What we keep regardless
We retain the following because we need them for tax, accounting, fraud prevention, or legal defense:
- Stripe transaction records (payment ID, amount, date, last 4 digits of card)
- Invoice and refund history
- A hash of your submission, separated from any identifying data, kept for 24 months as part of our quality-regression set (not reversible to your content)
Deletion limits
- We cannot delete copies you already sent to your auditor or customer through soc2zip-generated emails; those are out of our control once sent.

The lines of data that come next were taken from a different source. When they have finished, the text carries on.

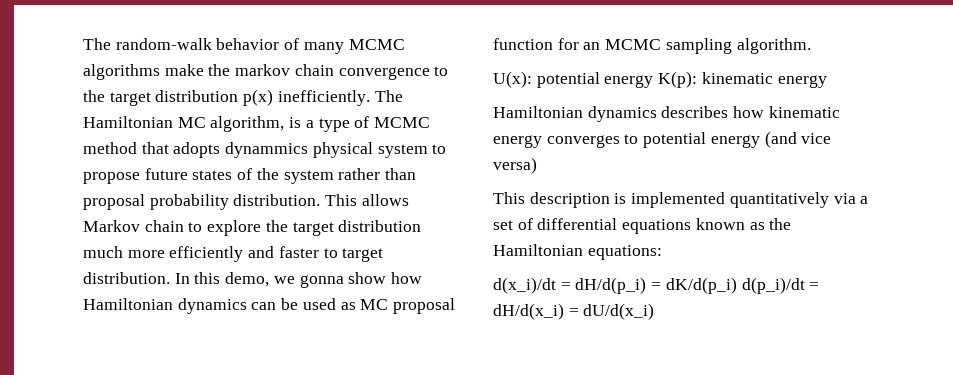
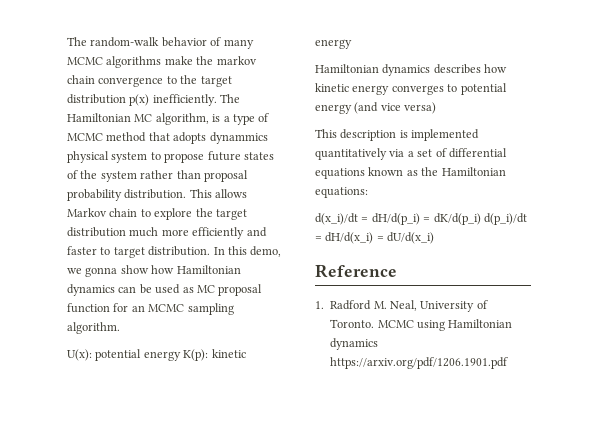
[701,72,773,84] kinematic -> [211,349,246,358] kinetic
[768,106,840,118] kinematic -> [315,83,349,92] kinetic
(655, 311) none -> [315,264,397,278] [315,300,488,312] [330,319,513,331] [330,338,379,350] [330,357,509,369] // Reference // 1. Radford M. Neal, University of Toronto. MCMC using Hamiltonian dynamics https://arxiv.org/pdf/1206.1901.pdf

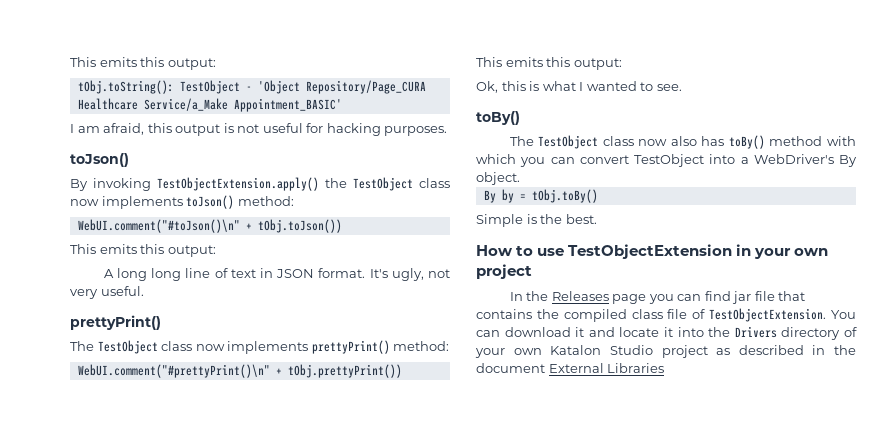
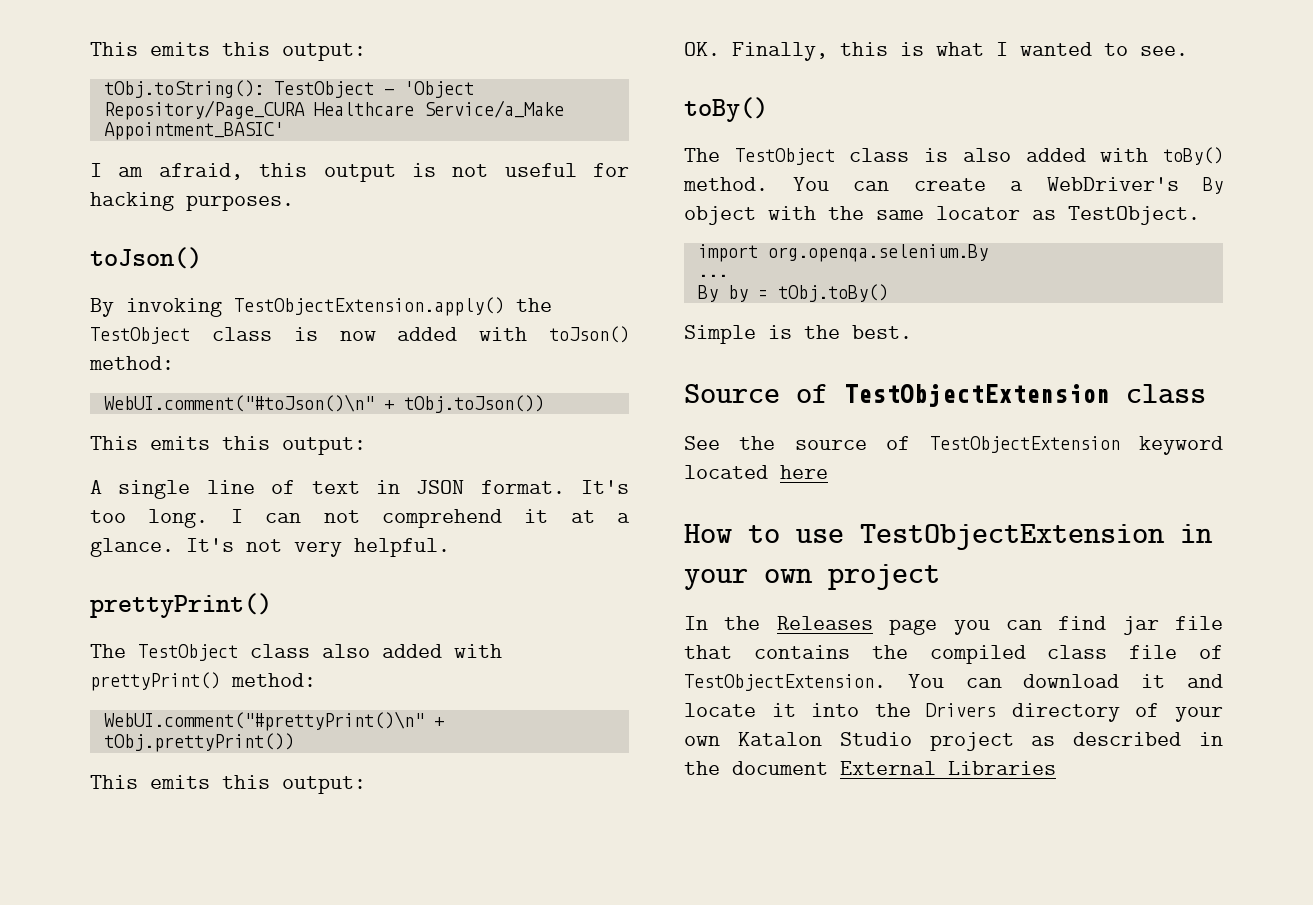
[70,196,183,209] now implements -> [293,327,528,341] is now added with
[116,268,182,281] long long -> [118,480,191,499] single
[391,268,424,281] ugly, -> [90,509,630,528] [90,538,234,557] too long. I can not comprehend it at a glance. It's
[100,286,144,296] useful. -> [354,538,450,557] helpful.
[195,341,309,354] now implements -> [322,644,502,658] also added with
[476,81,498,93] Ok, -> [684,42,828,61] OK. Finally,
[638,135,856,149] [476,154,857,167] [476,172,520,185] now also has toBy() method with which you can convert TestObject into a WebDriver's By object. -> [924,147,1223,165] [683,177,1223,194] [684,206,1200,225] [697,244,988,262] [697,274,728,277] is also added with toBy() method. You can create a WebDriver's By object with the same locator as TestObject. // import org.openqa.selenium.By // ...
(597, 219) none -> [684,384,1206,407] [684,436,1223,455] [684,465,828,479] // Source of TestObjectExtension class // See the source of TestObjectExtension keyword located here

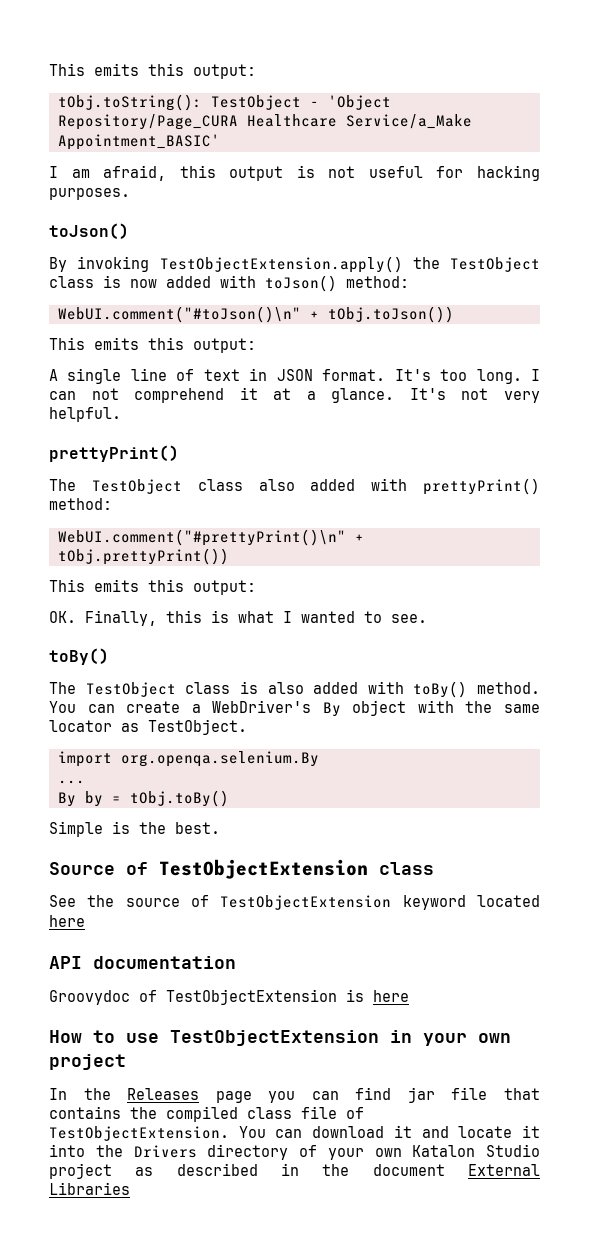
(828, 472) none -> [49,956,236,969] [49,989,409,1005] // API documentation // Groovydoc of TestObjectExtension is here

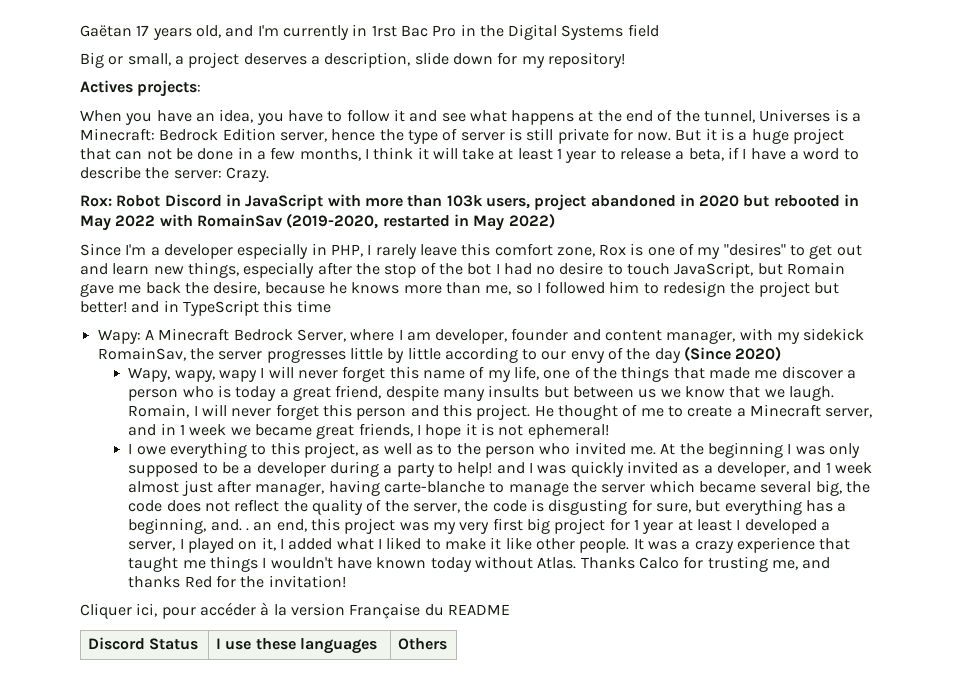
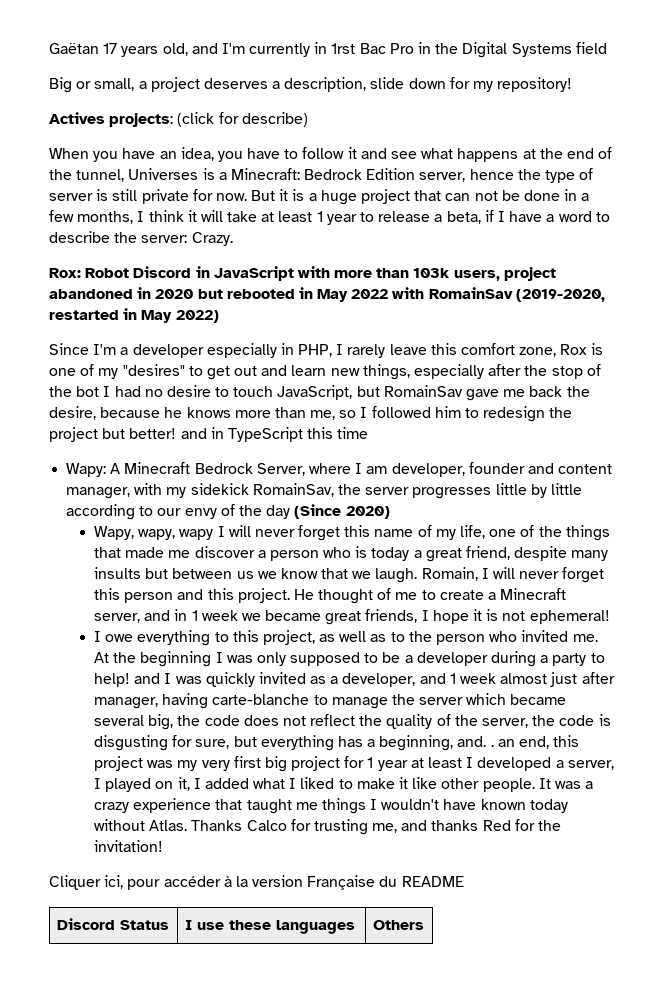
(202, 88) none -> [177,112,308,127] (click for describe)
[787,262,846,275] Romain -> [383,385,463,397] RomainSav

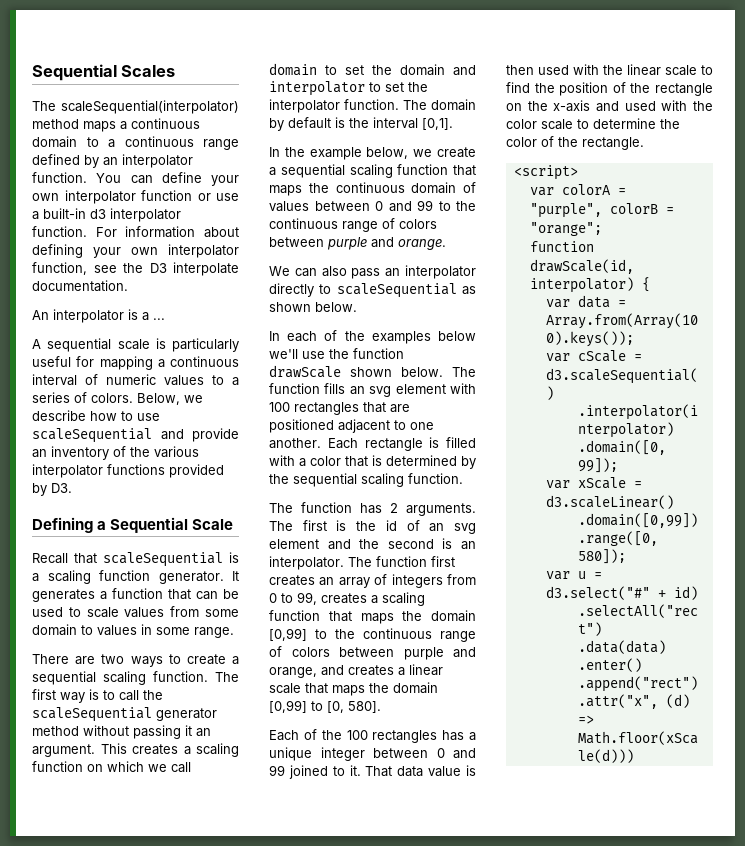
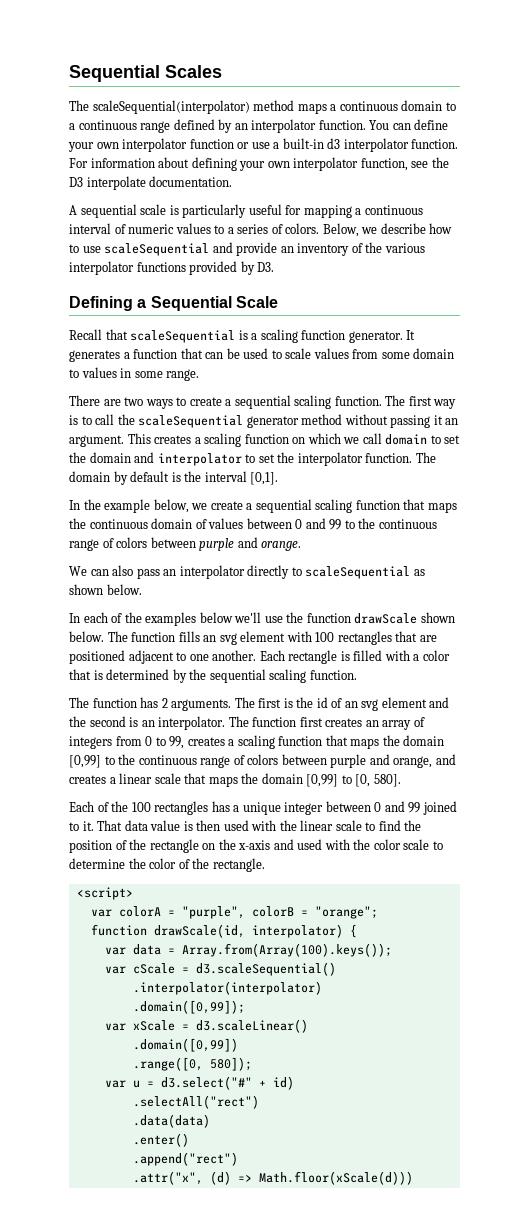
[32,309,165,323] // An interpolator is a ... -> (233, 181) none

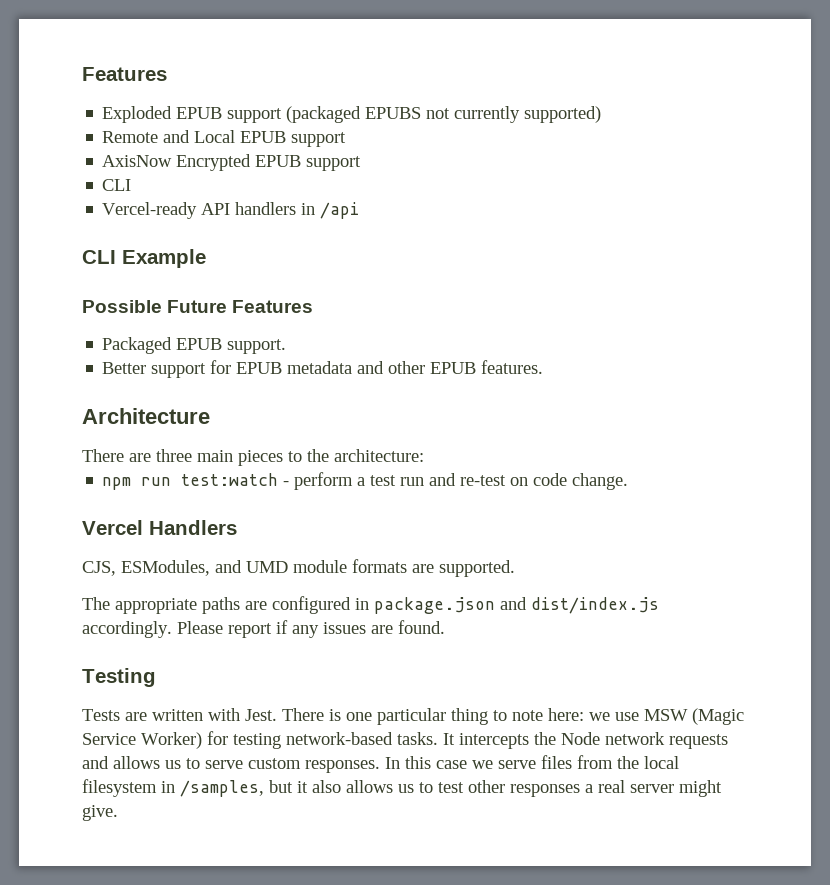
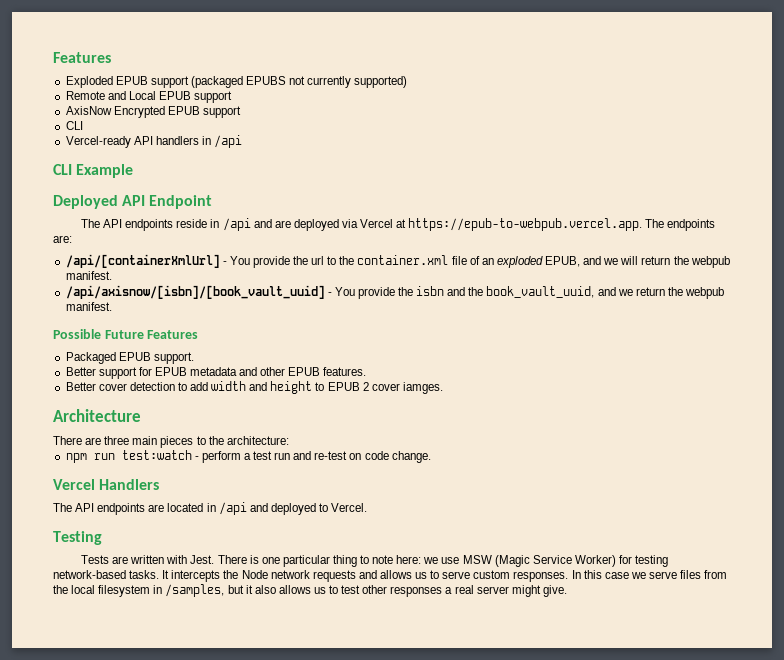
(206, 258) none -> [53,195,213,209] [80,218,716,231] [53,235,72,243] [65,254,730,268] [65,271,112,280] [65,285,725,299] [65,302,112,311] // Deployed API Endpoint // The API endpoints reside in /api and are deployed via Vercel at https://epub-to-webpub.vercel.app. The endpoints are: // /api/[containerXmlUrl] - You provide the url to the container.xml file of an exploded EPUB, and we will return the webpub manifest. // /api/axisnow/[isbn]/[book_vault_uuid] - You provide the isbn and the book_vault_uuid, and we return the webpub manifest.
(544, 367) none -> [65,381,443,394] // Better cover detection to add width and height to EPUB 2 cover iamges.
[82,559,515,577] [82,596,659,614] [82,620,445,638] CJS, ESModules, and UMD module formats are supported. // The appropriate paths are configured in package.json and dist/index.js accordingly. Please report if any issues are found. -> [53,502,368,515] The API endpoints are located in /api and deployed to Vercel.

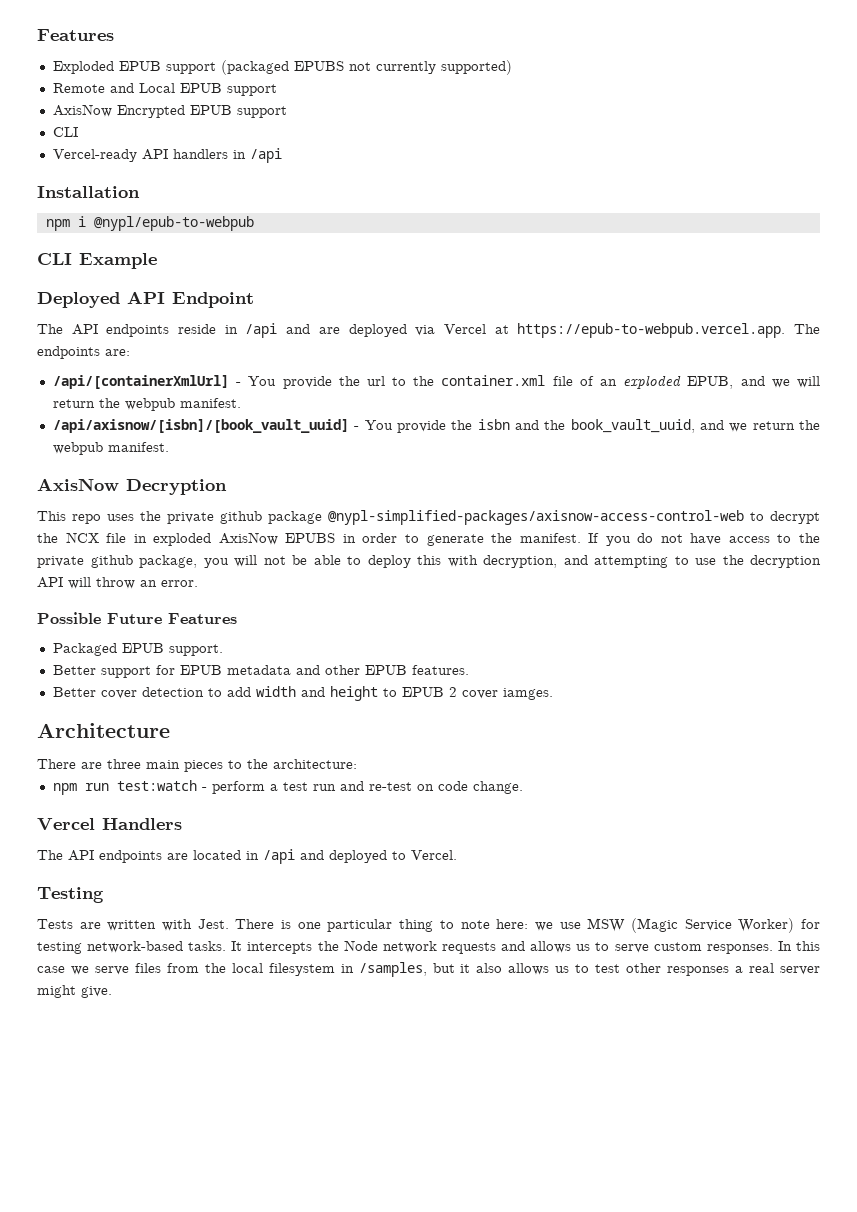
(243, 141) none -> [37,186,140,198] [45,216,254,231] // Installation // npm i @nypl/epub-to-webpub
(112, 306) none -> [37,478,227,495] [37,510,820,525] [37,532,820,546] [37,555,821,568] [37,577,198,589] // AxisNow Decryption // This repo uses the private github package @nypl-simplified-packages/axisnow-access-control-web to decrypt the NCX file in exploded AxisNow EPUBS in order to generate the manifest. If you do not have access to the private github package, you will not be able to deploy this with decryption, and attempting to use the decryption API will throw an error.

- Backup snapshots are purged on rotation (within 7 days for database backups). Deletion is immediate at the live-data layer and completes at the backup layer on rotation.
9. Children
soc2zip is a B2B product for businesses. We do not knowingly collect data from anyone under 18.
10. Changes
We may update this Privacy Policy. The version that applies to your purchase is the one in effect on the date you paid. Material changes (new subprocessor that holds your data, change to retention period, change to data-sharing) will be emailed to active customers at least 30 days before they take effect.
11. Contact
- Privacy questions / data requests: hello@soc2auditors.org
- Data controller / operating entity: soc2.zip, a service operated by Motivato Sp. z o.o., a Polish limited liability company with its registered office at ul. Nowogrodzka 31, 00-511 Warszawa, Poland (KRS 0000528892, NIP 7010438730)
Last updated: 2026-06-19. Version 1.0.0.